STEM teacher Jenna Williams asked if Young Five students remembered the term. “Debugging!” shouted Violet.
What started as a quick video on insects quickly turned into an opportunity to design and engineer mazes for robot bugs called HEXBUGs. Students worked in pairs to sketch a plan before assembling magnetic tiles into a route for the buzzing bugs.
‘Those bugs are strong, and sometimes they push the walls. How do we debug that?’
– STEM teacher Jenna Williams
The challenge included creating an entrance and exit, and identifying where their bug might get stuck.
There was lots of debugging involved. “It’s a dead end!” noticed one student, while spotting a wall within a maze. “I put the X right there because it’s not the way you can go through,” said another.
Williams explained that the students are using the design process.

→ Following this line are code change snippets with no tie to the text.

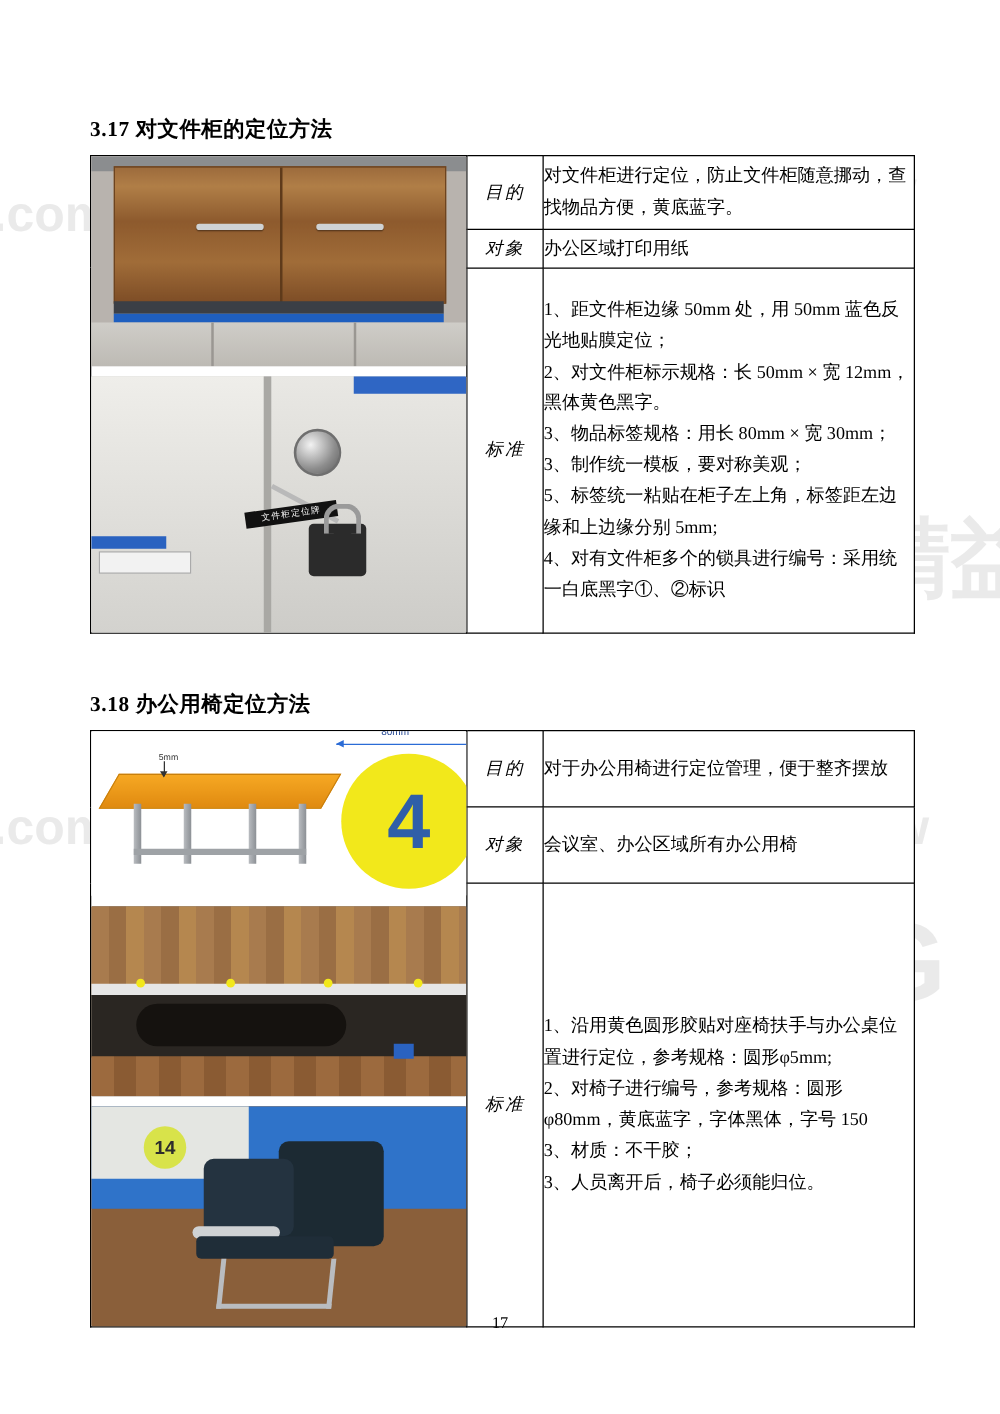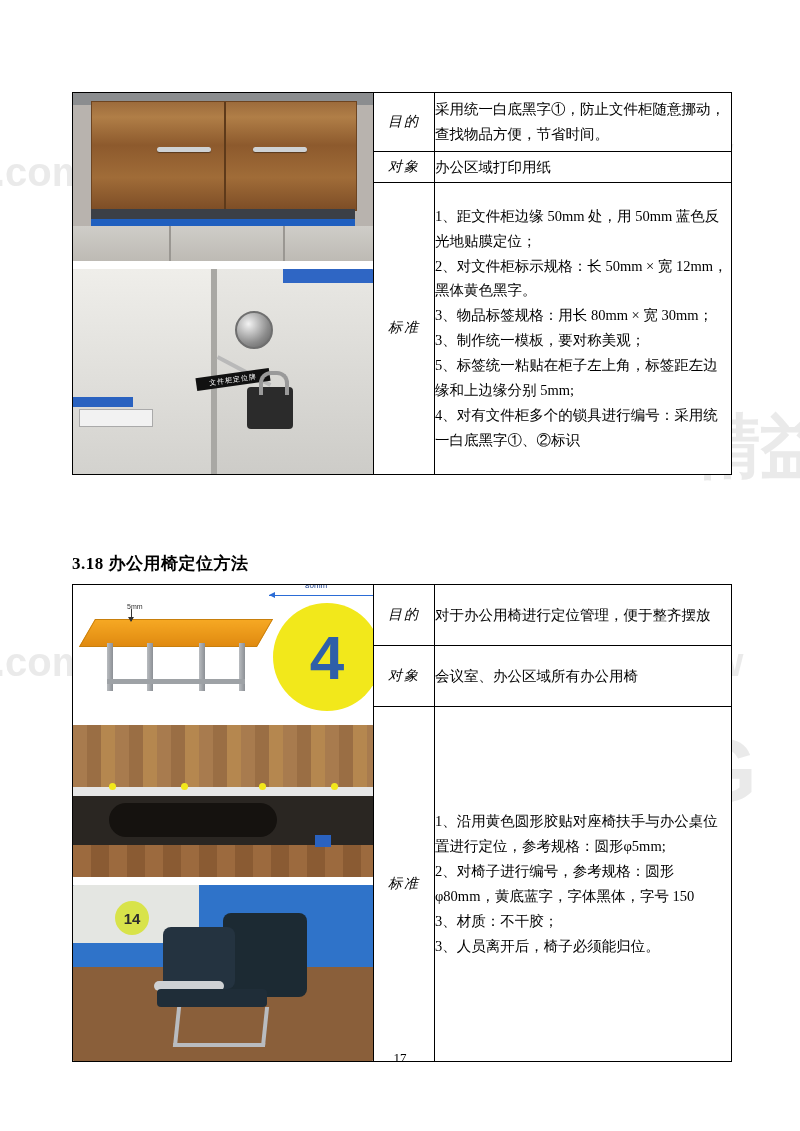--- a/index.html
+++ b/index.html
@@ -315,6 +315,7 @@
   <div class="watermark wm-www" style="left:650px; top:640px;">www</div>
 
   <div class="section" style="top:92px;">
+    <div class="section-title">3.17 对文件柜的定位方法</div>
     <table class="tbl">
       <tbody>
           <tr>

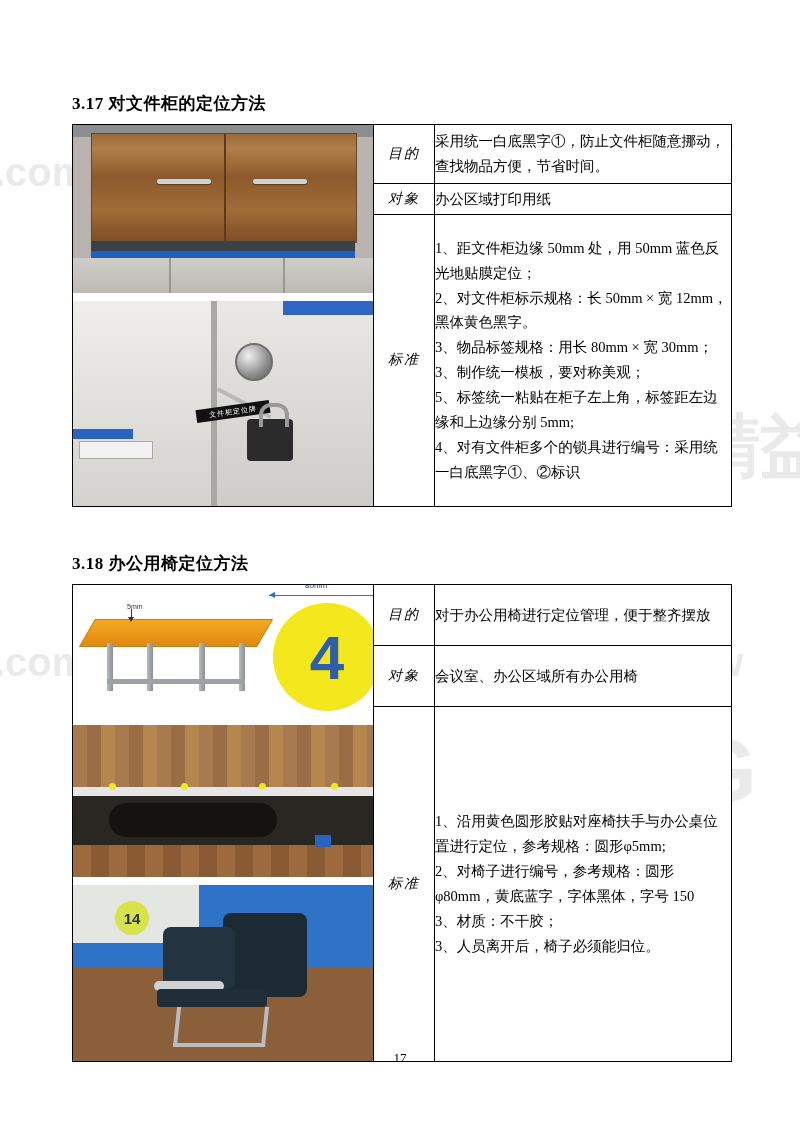--- a/index.html
+++ b/index.html
@@ -343,7 +343,7 @@
           </div>
         </td>
         <td class="label-cell">目的</td>
-        <td class="content-cell">采用统一白底黑字①，防止文件柜随意挪动，查找物品方便，节省时间。</td>
+        <td class="content-cell">对文件柜进行定位，防止文件柜随意挪动，查找物品方便，黄底蓝字。</td>
       </tr>
       <tr>
         <td class="label-cell">对象</td>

“We go through the ask, imagine, plan, create and improve process,” Williams said. “Sometimes we have to go create, improve, create, improve, over and over again.”
She put it in kid-friendly terms: “Those bugs are strong, and sometimes they push the walls. How do we debug that?”
Hooking Students on STEM
STEM class is a new addition to the school week for students in all 10 Kentwood elementary schools. Every class receives 45 minutes a week in a dedicated science, technology, engineering and math room.

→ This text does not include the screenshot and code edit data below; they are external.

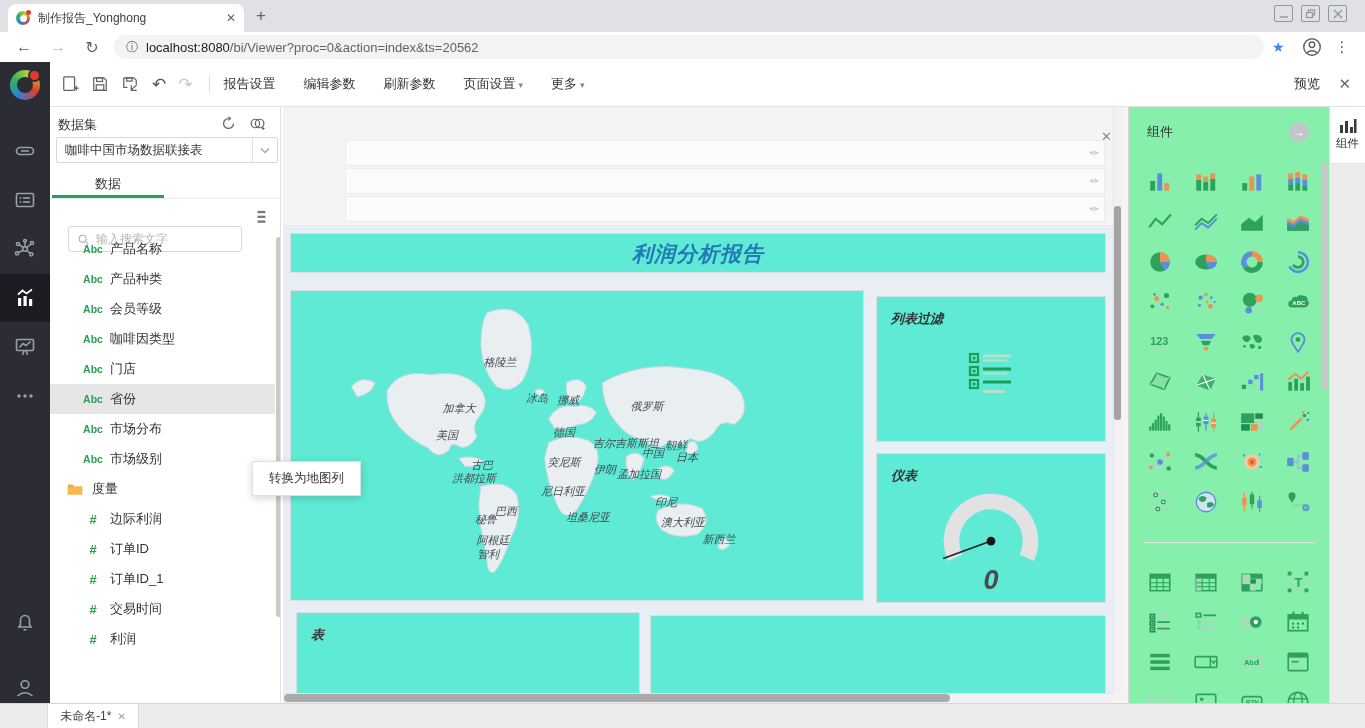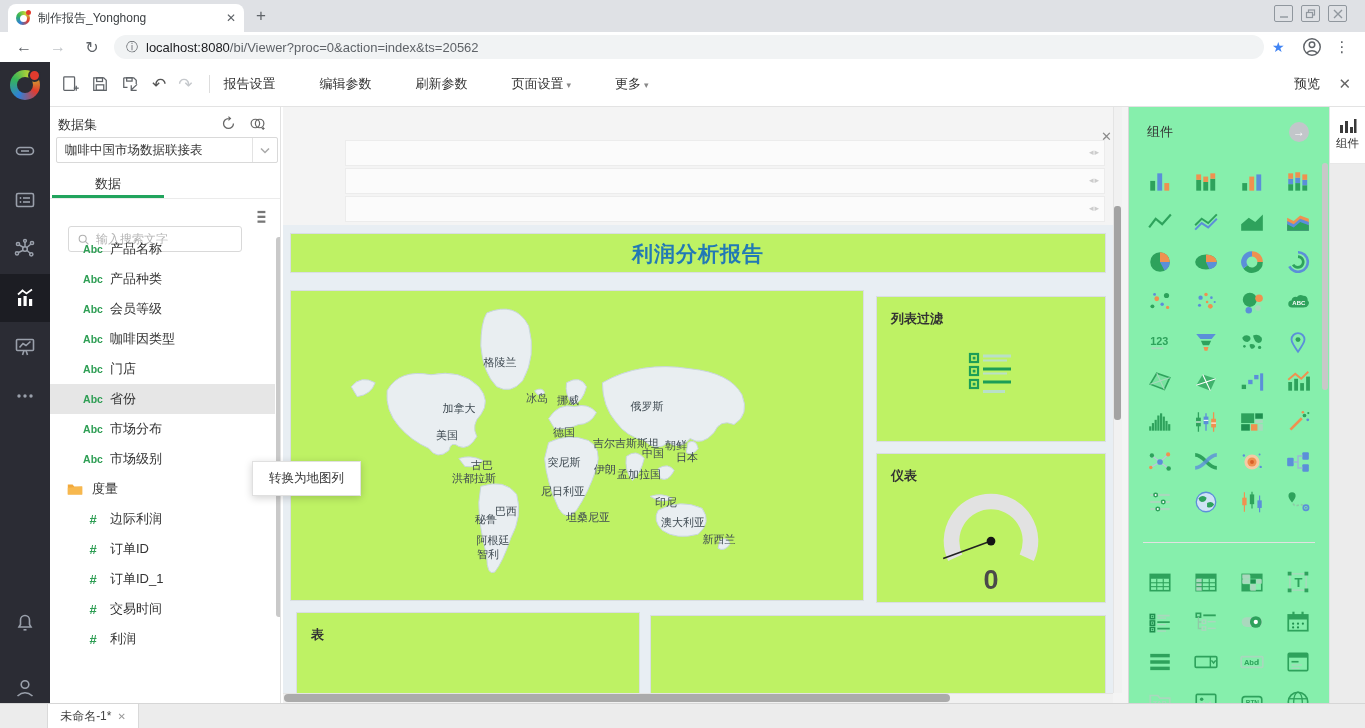--- a/index.html
+++ b/index.html
@@ -188,7 +188,7 @@
     <span class="uglyph">↶</span>
     <span class="uglyph dis">↷</span>
     <span class="tdiv"></span>
-    <span id="tb-buttons" style="display:flex;align-items:center;gap:16px;">
+    <span id="tb-buttons" style="display:flex;align-items:center;">
         <span class="tbtn">报告设置</span>
         <span class="tbtn">编辑参数</span>
         <span class="tbtn">刷新参数</span>

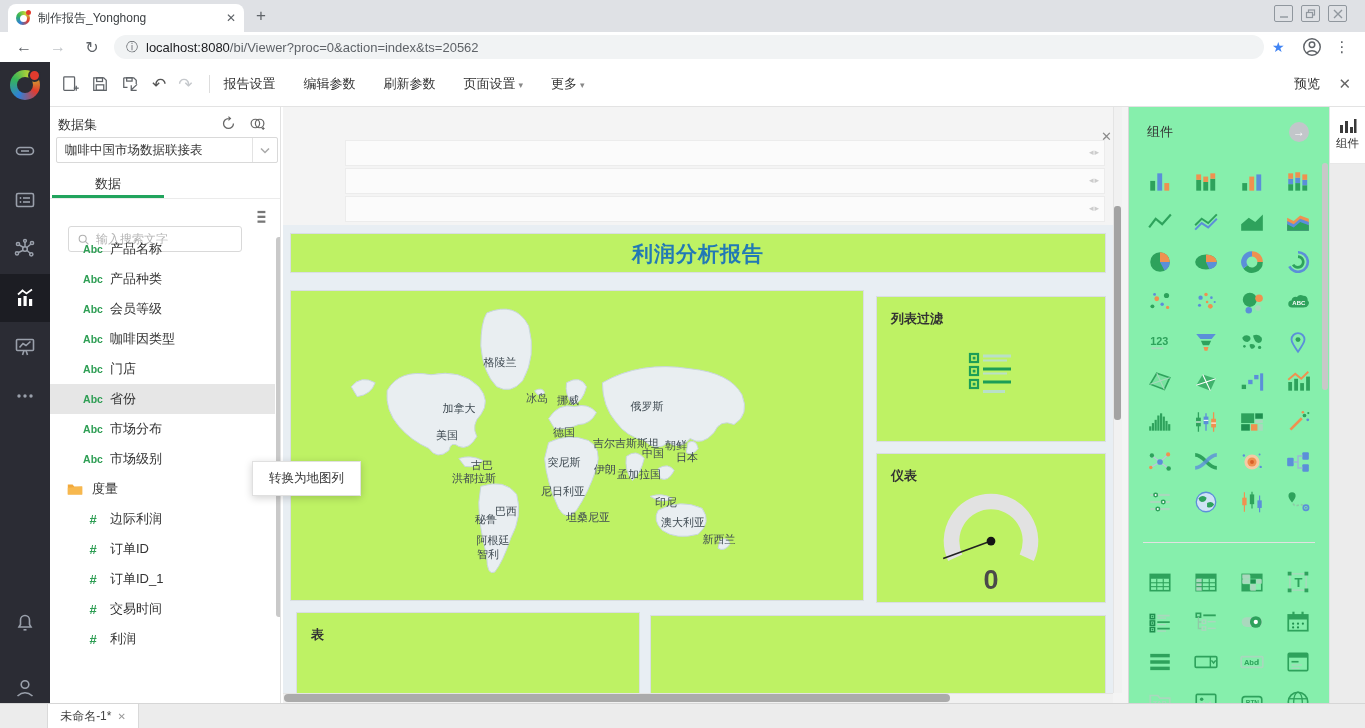--- a/index.html
+++ b/index.html
@@ -76,7 +76,7 @@
   .frow{position:absolute;left:62px;width:760px;height:26px;background:#fbfbfb;border:1px solid #ececec;box-sizing:border-box;}
   .frow .arr{position:absolute;right:4px;top:6px;font-size:9px;color:#ccc;letter-spacing:1px;}
   #page{left:0;top:118px;width:830px;height:478px;background:#e8eef3;}
-  .widget{position:absolute;background:#bef264;border:1px solid #d9dee3;box-sizing:border-box;}
+  .widget{position:absolute;background:#5eead4;border:1px solid #d9dee3;box-sizing:border-box;font-style:italic;}
   .wtitle{font-size:13px;font-weight:bold;color:#333;padding:13px 0 0 14px;}
   #report-title-band{left:7px;top:8px;width:816px;height:40px;}
   #report-title{text-align:center;line-height:40px;font-size:21px;font-weight:bold;color:#2279b5;letter-spacing:1px;}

“We’ve never had STEM at the elementary level before, so (I’m excited) to expose kids to robotics and building challenges and all those fun things,” Williams said. “It’s also about the things they have to use in the classroom too, like teamwork, collaboration, communication.”
Brooke Storms, the district’s instructional technology coordinator, recently watched students work on a storm-drain challenge, designing devices to retrieve an object from the bottom of a bucket.
“There wasn’t a kid in the room that wasn’t engaged,” she said, noting students were using string and rulers to measure the depth of the bucket.
Storms said the program adds to middle-school and high-school STEM-related opportunities, including an annual high-school STEM fair, summer STEM camps, and robotics teams.
“We want all of our students to be curious, innovative students, and we want them to see themselves as scientists, engineers and mathematicians,” she said. “If we really inspire them to be curious learners, they are more likely to see themselves in these roles.”